#### [Task directions]
Although the data below contains pictures, output only the lines between those holding "text: ประสิทธิภาพการติดตั้งเทคโนโลยี ->" and "background: #ec4899 ->", inclusive, exactly and without those pictures.

*** Block opens ***

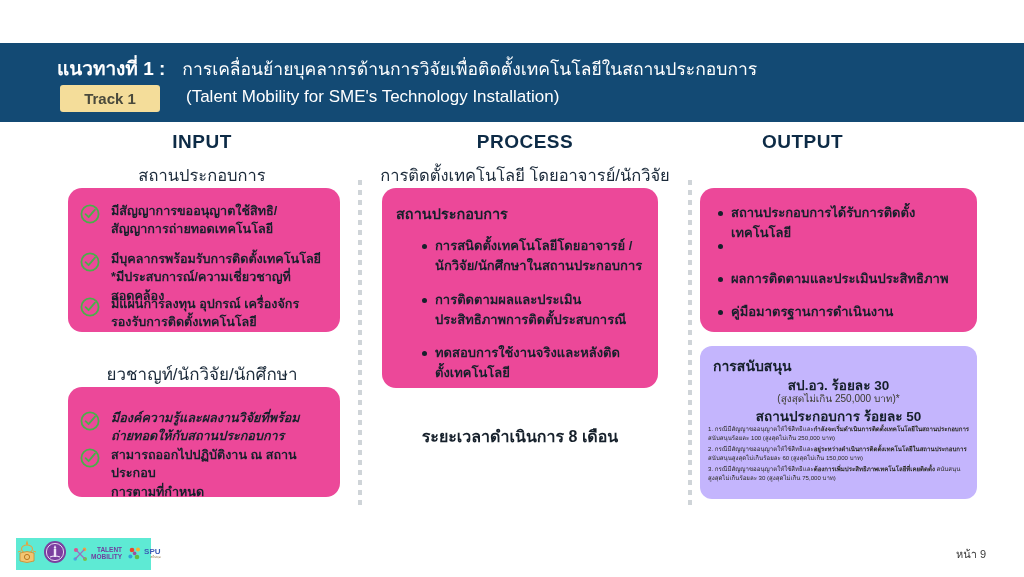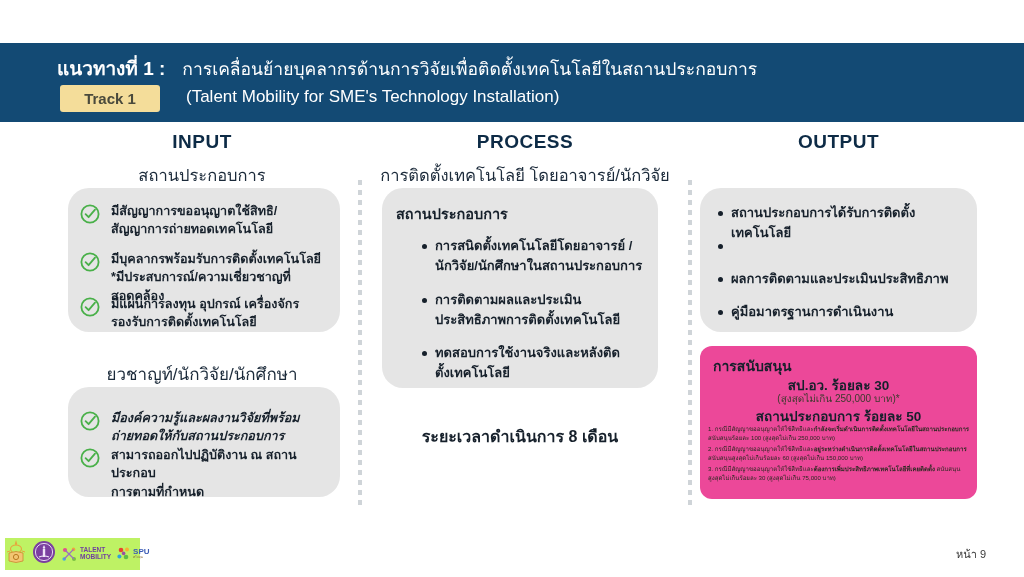"OUTPUT" div.col-head { left: 700px -> 664px }
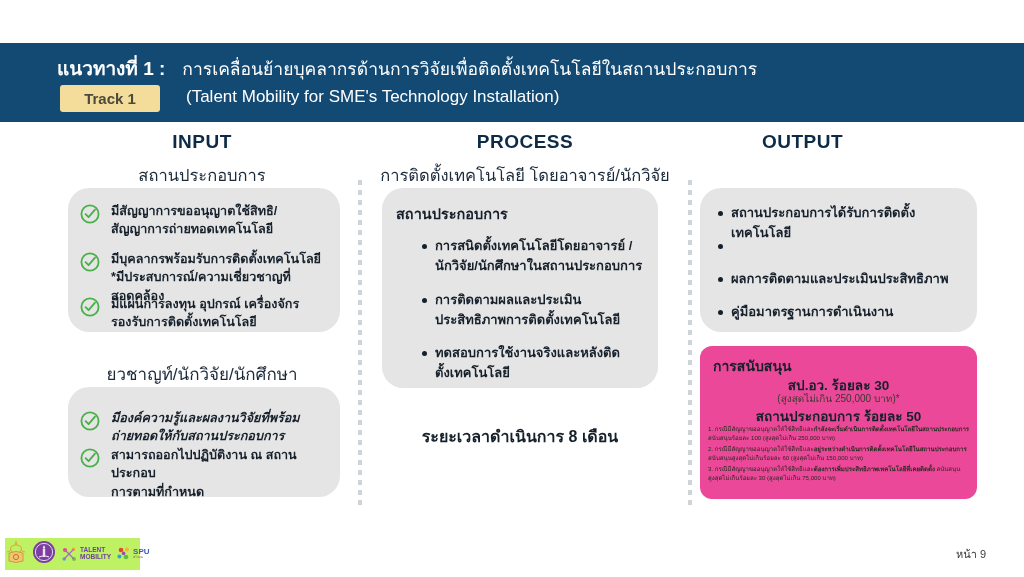"มีสัญญาการขออนุญาตใช้สิทธิ/" .green-card { background: #e5e5e5 -> #ec4899; border-radius: 21px -> 14px }
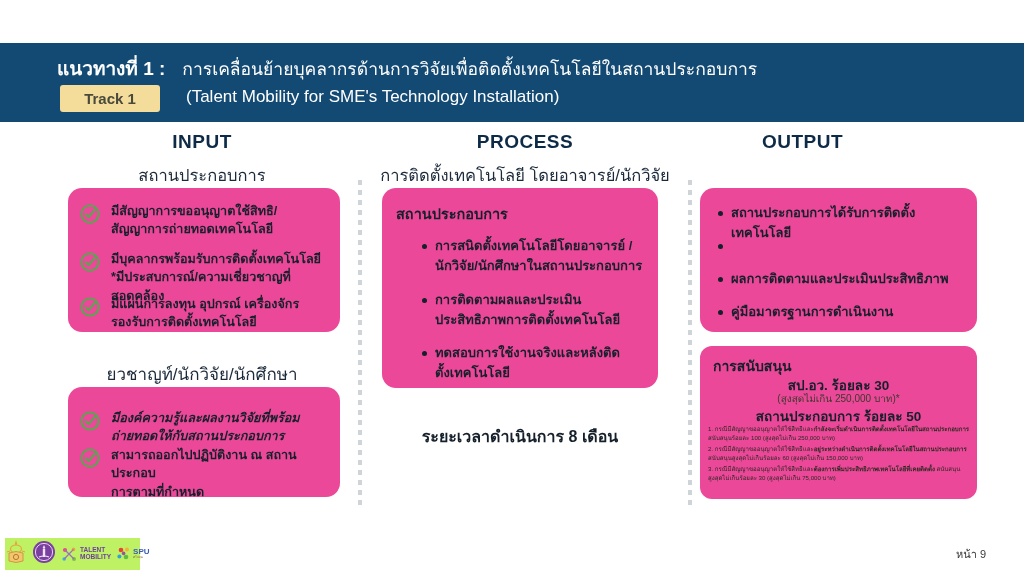"การติดตามผลและประเมิน" span.bullet-text { text: ประสิทธิภาพการติดตั้งเทคโนโลยี -> ประสิทธิภาพการติดตั้ประสบการณี }
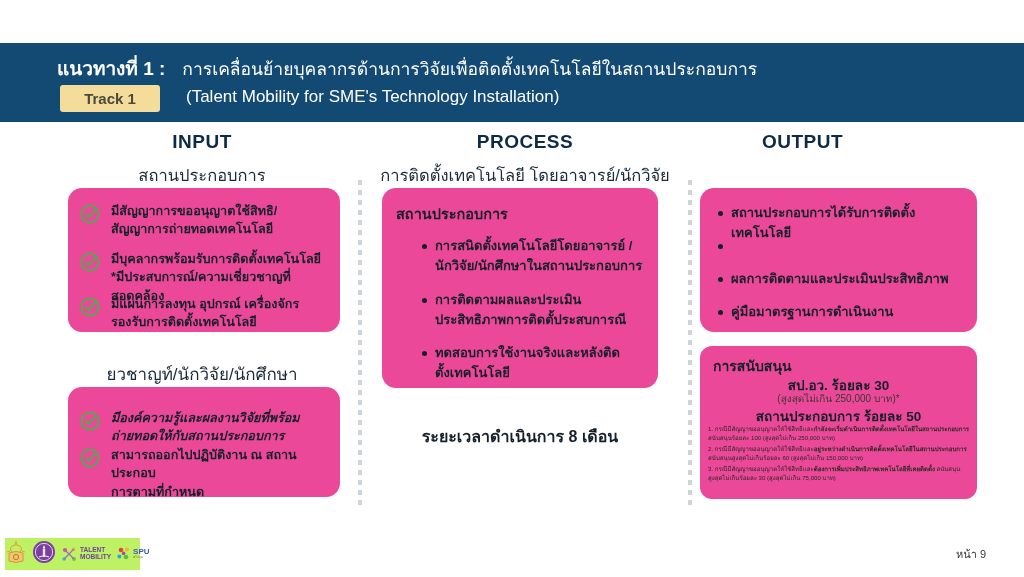"การสนับสนุน" .support-box { background: #ec4899 -> #c4b5fd }
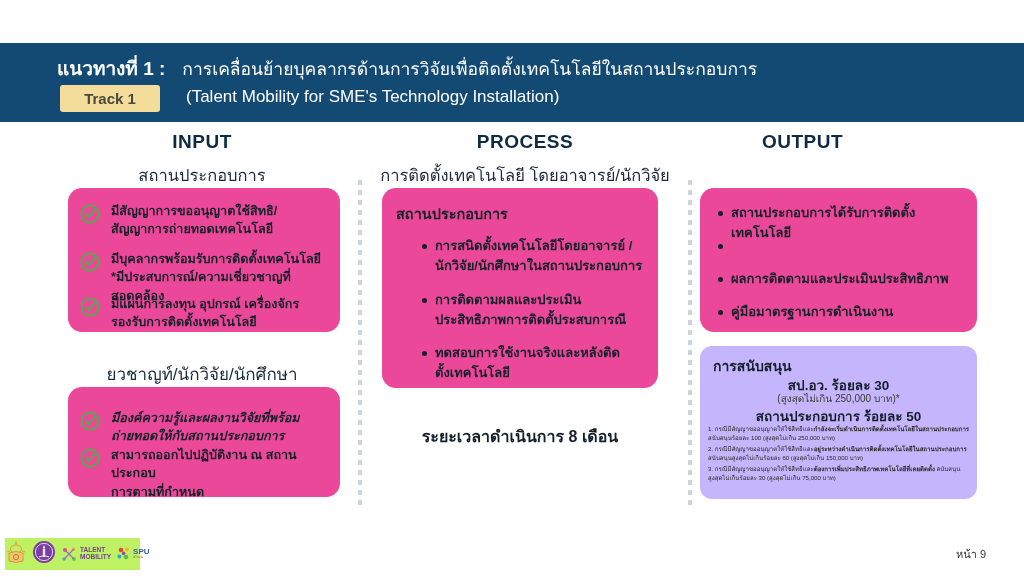"SPU" .footer-logos { background: #bef264 -> #5eead4; left: 5px -> 16px; text-align: none -> right }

*** Block closes ***

#### [Response to this task]
"การติดตามผลและประเมิน" span.bullet-text { text: ประสิทธิภาพการติดตั้งเทคโนโลยี -> ประสิทธิภาพการติดตั้ประสบการณี }
"การสนับสนุน" .support-box { background: #ec4899 -> #c4b5fd }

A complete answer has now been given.